Позже этим вечером я вывожу Чарлза Скаллибоунса на вечернюю прогулку. Мы проходим мимо до необычно тихой скаутской хижины, потом маршируем по слякотному пустырю, поднимаемся на Холм скейтбордистов и спускаемся с него за тем самым местом, где запускали фонарик с Большим Дейвом. Именно мысль о фонарике заставляет меня принять решение: я разыщу Большого Дейва и расскажу ему, что он значит для мамы. Если я как следует его попрошу, он вернется и объяснит все насчет Кэролайн, и мама встанет с постели и перестанет оставлять в микроволновке отвратительную запеканку с хрящами.
У дома Большого Дейва из газона торчит табличка «Больше не сдается»; серебряный «форд-мондео» припаркован в обычном месте. Шторы приподняты, и на подоконнике я вижу картонные коробки. Внезапно появляется Большой Дейв. Он подходит к окну, выглядывает на улицу. Я нагибаюсь. Если подумать, это нелепо. Я же пришел, чтобы поговорить с ним. Большой Дейв опускает занавески.

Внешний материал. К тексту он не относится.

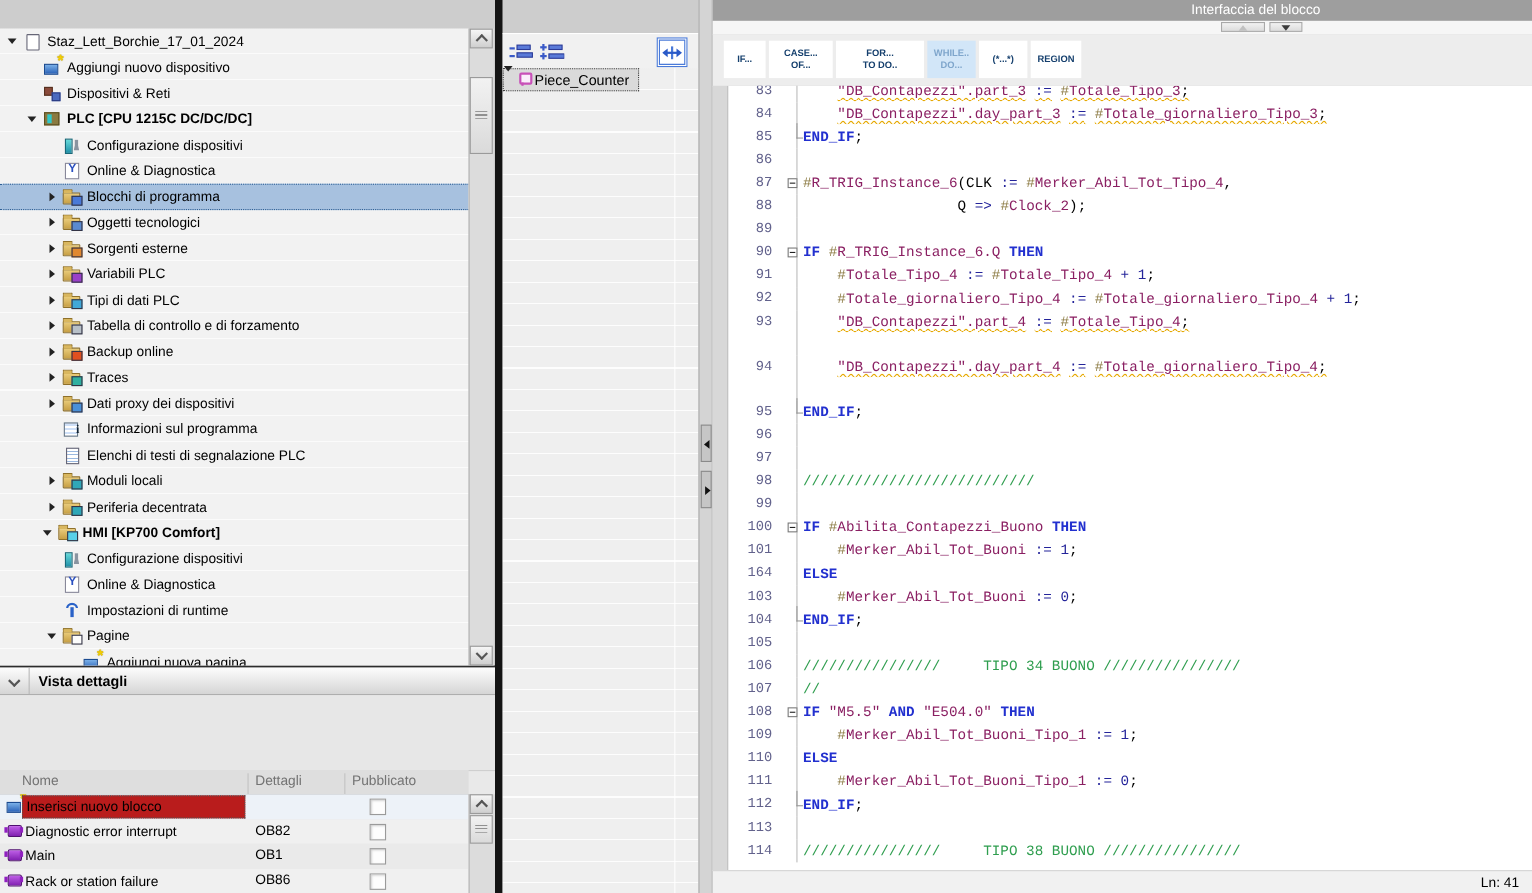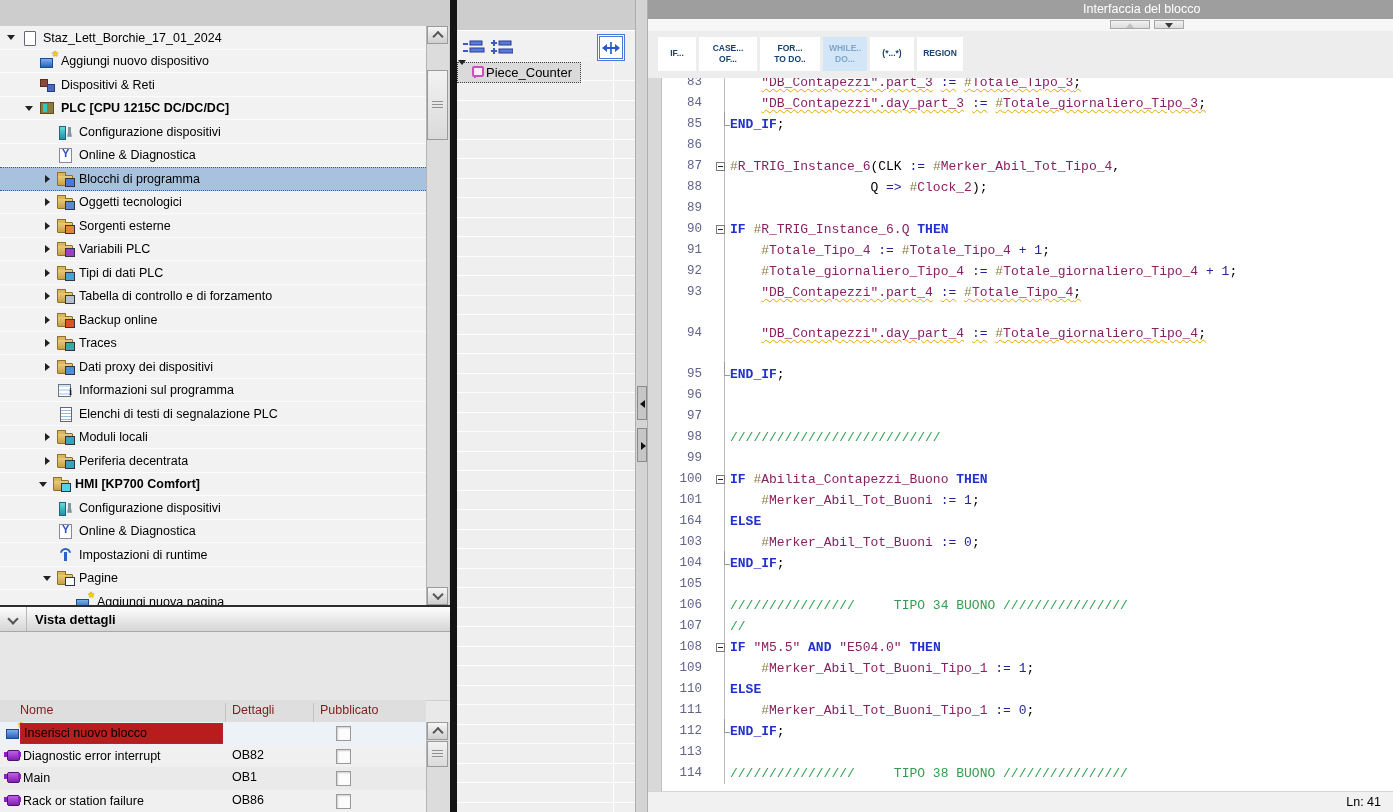"FOR..." div.snip { width: 60px -> 80px }
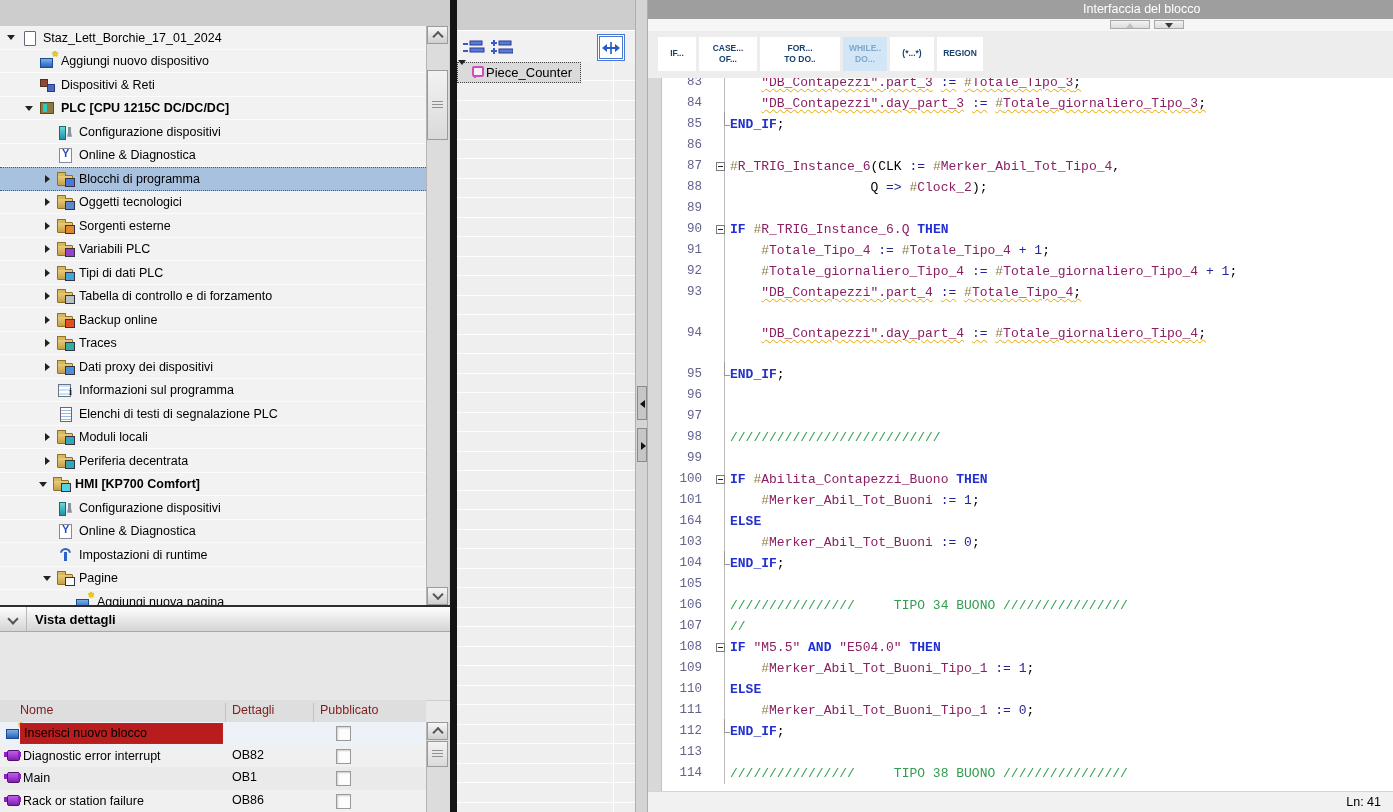"Nome" #vthead { color: #7f1d1d -> #737373 }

Минут десять я слоняюсь возле дома, пытаясь набраться храбрости и позвонить в дверь. Я уже почти решился, но тут открывается парадная дверь. В прохладный ночной воздух выходит женщина и ждет. Большой Дейв стоит, прислонившись к дверному косяку. Я с трудом различаю, о чем они говорят, слышу лишь имя «Кит». У женщины каштановые волосы, обрезанные под таким острым углом, что она того и гляди поранит себе ключицы. Черно-белое полосатое пальто наводит меня на мысли о зебре. Она поднимает руку, пробегает пальцами по волосам и склоняется к Большому Дейву. Они сейчас поцелуются! Тут у меня никаких сомнений. Большой Дейв тоже наклоняется к ней, хватает за плечи, и я зажмуриваюсь. Когда я открываю глаза, Большой Дейв с женой уже расходятся, и она уплывает по дорожке, посылая воздушные поцелуи.
Эх, Большой Дейв. Ты все испортил.
Двадцать
Следующим утром мы с Кристофером всю первую перемену обсуждаем, как лучше пронести гитары на шоу. Мы не собираемся тратить время впустую, прячась за пустыми коробками от пирогов, благодарим покорно. Мы договариваемся сыграть «Over the Rainbow»[16]. Я уже знаю эту мелодию наизусть. Кристофер говорит, что сыграл ее несколько раз, но на всякий случай принесет ноты.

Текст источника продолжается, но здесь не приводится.